At the Stimson Center, Barry Blechman, Melanie Sisson and I recently published a book, Military Coercion and U.S. Foreign Policy: The Use of Force Short of War, in which we studied more than 100 instances when the U.S. resorted to “demonstrative uses of force,” to learn what has worked and what hasn’t in the U.S. experience with military coercion.
When it comes to China, we looked at several cases from the past twenty-eight years that are relevant to the recent “tit-for-tat” in and around the South China Sea, including American responses to China’s efforts to intimidate Taiwan in the late 1990s, harass U.S. surveillance vessels in the 2000s, and build up unlawful military installations in the South China Sea. We found that the U.S. has actually had consistent operational success in deterring or rolling back these efforts by China through the kind of exercises and armed patrols the United States has undertaken this year. However, history also shows that winning battles does not necessarily mean winning the war.
So, what have we learned so far about how to use the armed forces to maximize the chances of successfully deterring China from military aggression, or compelling China to conform to U.S. preferences?
First, military operations with specific and clearly articulated political objectives have better chances of success. The United States should be sure that its words are matched to its actions, and its demands are both discrete and known to all sides. Our findings would seem to support the slate of recent analysis calling for an end to the U.S. policy of “strategic ambiguity” regarding Taiwan. That said, cross-strait relations are particularly tricky because the “One China” policy is a cornerstone of U.S.-China relations. China has been clear and consistent in its claims about Taiwan, and past U.S. administrations have understood that policy moves away from “One China” would likely be received in Beijing as tantamount to a declaration of war. Thus, if the goal is to avoid war, the U.S. will want to continue to make clear its firm opposition to any effort to conquer by force, while at the same time continuing its historical policy of inducement toward Taipei. The broader point is that wherever the United States has genuine “red lines,” it should communicate them clearly if it wants to maximize its chances of success short of outright conflict.
Relatedly, our findings on the diplomatic and information domains indicate that vague public threats don’t usually help. While the threats we included in our study were mostly military in nature, it’s easy to understand why it is often ineffective or counterproductive to issue public threats.
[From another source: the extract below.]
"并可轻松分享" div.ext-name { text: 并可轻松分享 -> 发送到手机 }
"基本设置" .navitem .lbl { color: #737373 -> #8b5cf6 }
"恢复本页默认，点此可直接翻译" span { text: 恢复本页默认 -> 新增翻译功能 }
For example, last May, President Trump promised to respond to China’s crackdown in Hong Kong with non-specific sanctions, saying, “our actions will be strong, our actions will be meaningful,” without citing clear steps that China could take to reduce tensions. On another occasion President Trump seemed to threaten to sever relations with China entirely: “There are many things we could do. We could do things. We could cut off the whole relationship.”
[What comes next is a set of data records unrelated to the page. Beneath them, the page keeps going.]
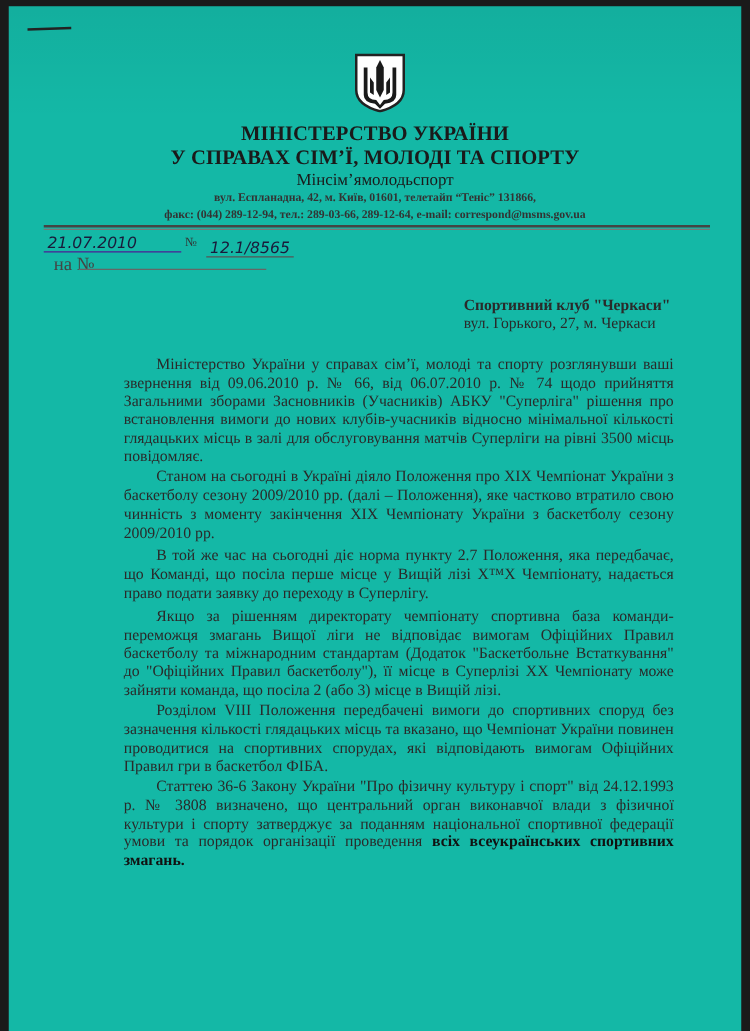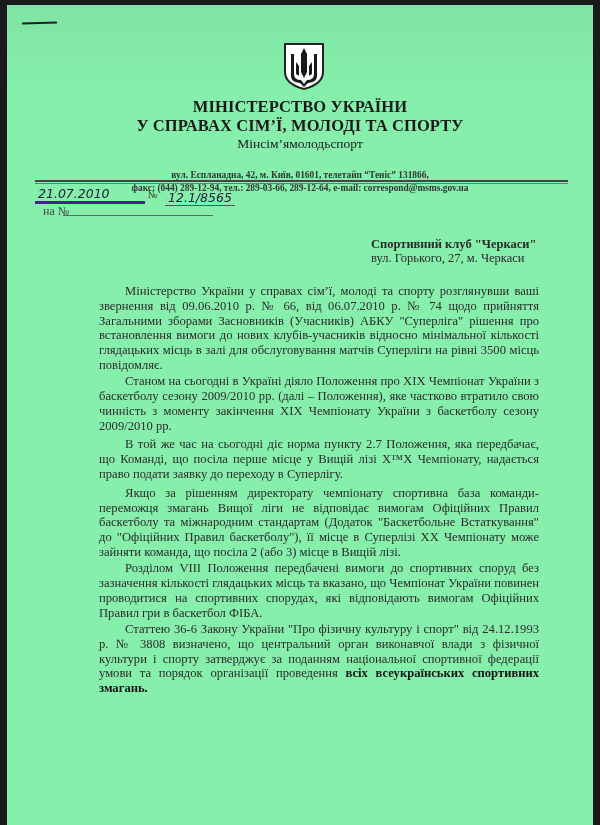"МІНІСТЕРСТВО УКРАЇНИ" .page { background: #86efac -> #14b8a6 }
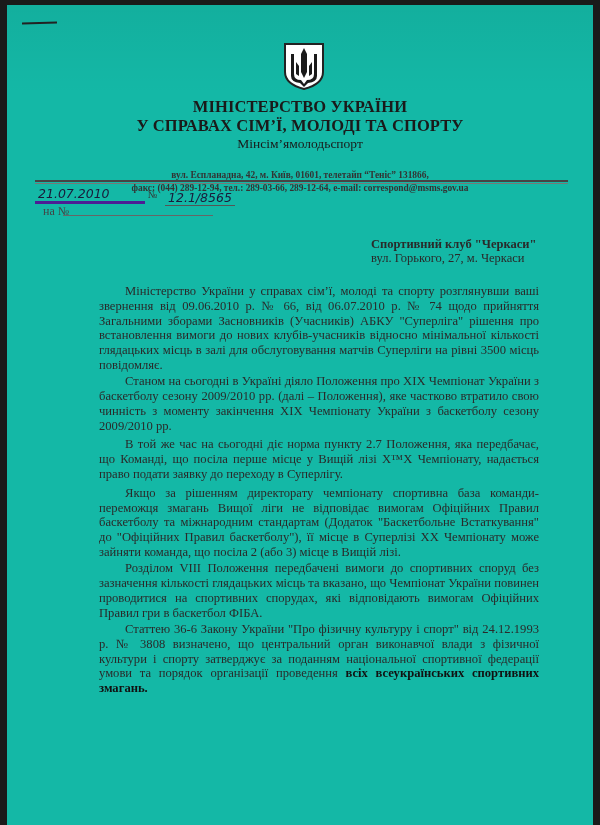"вул. Еспланадна, 42, м. Київ," .addr { margin-top: 16px -> none }
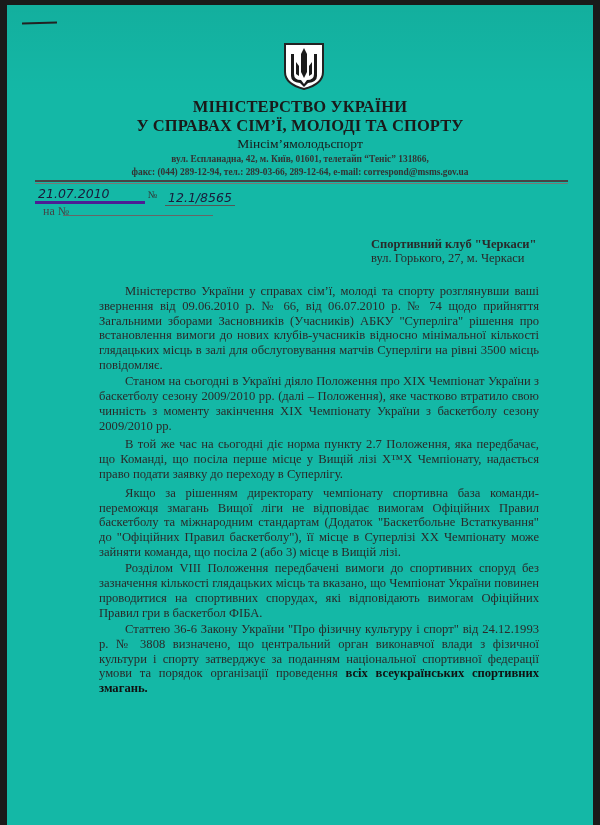"21.07.2010" .reg-date { border-bottom: 3px solid #4c1d95 -> 1px solid #4c1d95 }
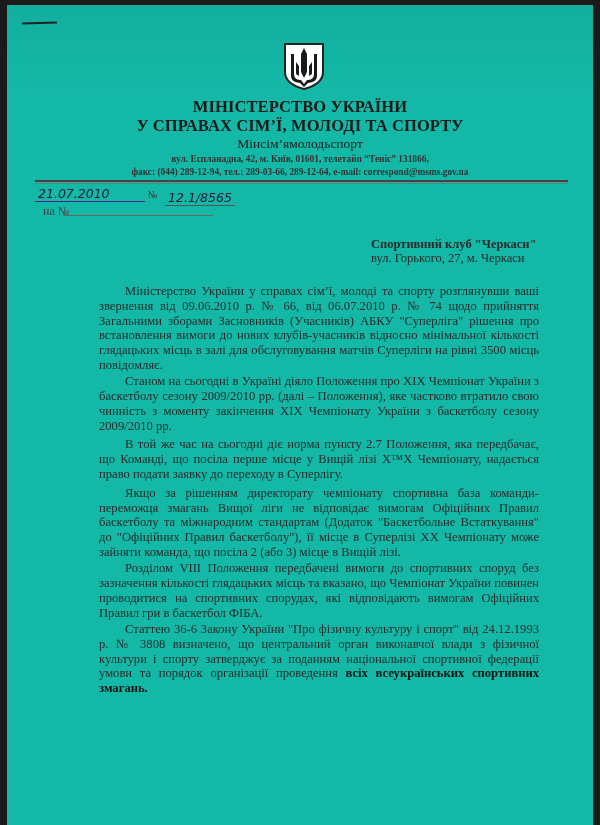"на №" .ref-label { font-size: 12px -> 15px }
This kind of obtuse rhetoric and public belligerence does little to convey realistic policy objectives or clarify the costs of defiance. If the U.S. is sincerely interested in preventing or avoiding war, it should first make an honest assessment of its national security interests, carefully weighing the costs and consequences it is willing to incur for them. It then must start negotiations with China from a position of mutual respect, presenting a practical agenda that is sensitive to the PRC’s legitimate national security interests and domestic politics, rather than engaging in public polemics and reverting to facile, Manichean Cold War tropes—call it “diplomacy.”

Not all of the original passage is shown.